> **Source data**:
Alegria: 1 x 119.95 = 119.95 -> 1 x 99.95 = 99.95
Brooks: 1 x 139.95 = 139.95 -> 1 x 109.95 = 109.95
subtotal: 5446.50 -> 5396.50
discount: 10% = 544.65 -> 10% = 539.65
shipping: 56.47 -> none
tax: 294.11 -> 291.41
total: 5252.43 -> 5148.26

* * *

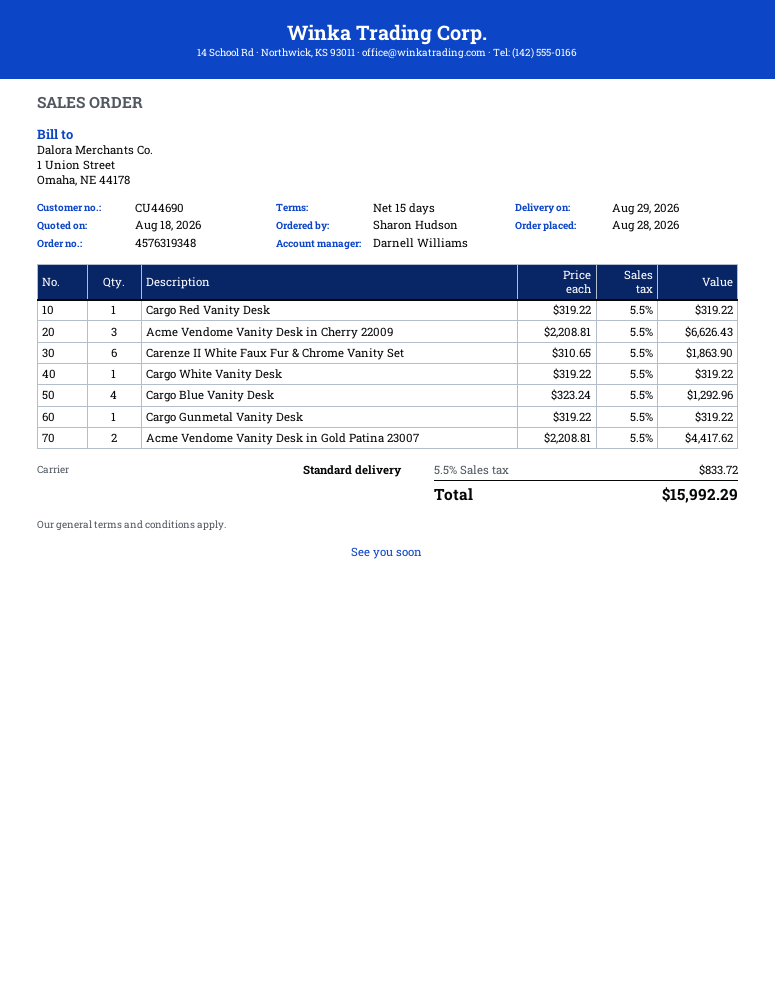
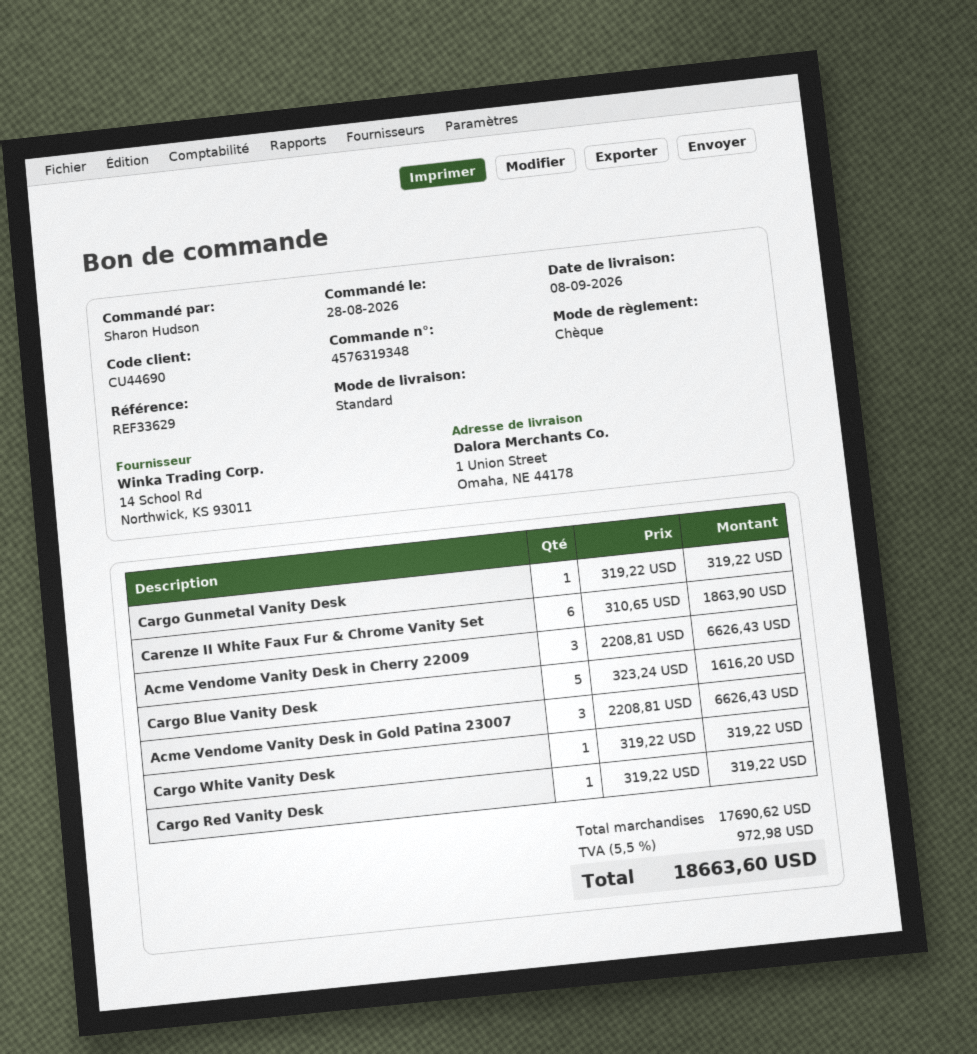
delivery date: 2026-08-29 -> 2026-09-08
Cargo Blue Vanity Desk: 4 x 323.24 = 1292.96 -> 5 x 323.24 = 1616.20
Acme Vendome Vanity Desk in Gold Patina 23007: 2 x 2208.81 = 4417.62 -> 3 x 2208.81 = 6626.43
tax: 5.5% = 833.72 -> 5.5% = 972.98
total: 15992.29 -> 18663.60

...

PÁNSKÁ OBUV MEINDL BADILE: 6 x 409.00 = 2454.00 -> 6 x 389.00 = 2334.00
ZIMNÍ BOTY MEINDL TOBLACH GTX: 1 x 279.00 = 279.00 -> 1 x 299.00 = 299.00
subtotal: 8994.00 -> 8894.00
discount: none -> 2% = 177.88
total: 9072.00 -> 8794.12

> **What to do**:
Extract the lines of the preceding material that run from the line with "shipping: 56.47 -> none" through the line with "total: 5252.43 -> 5148.26", inclusive, reproducing them exactly and adding nothing.

> **Solution for this task**:
shipping: 56.47 -> none
tax: 294.11 -> 291.41
total: 5252.43 -> 5148.26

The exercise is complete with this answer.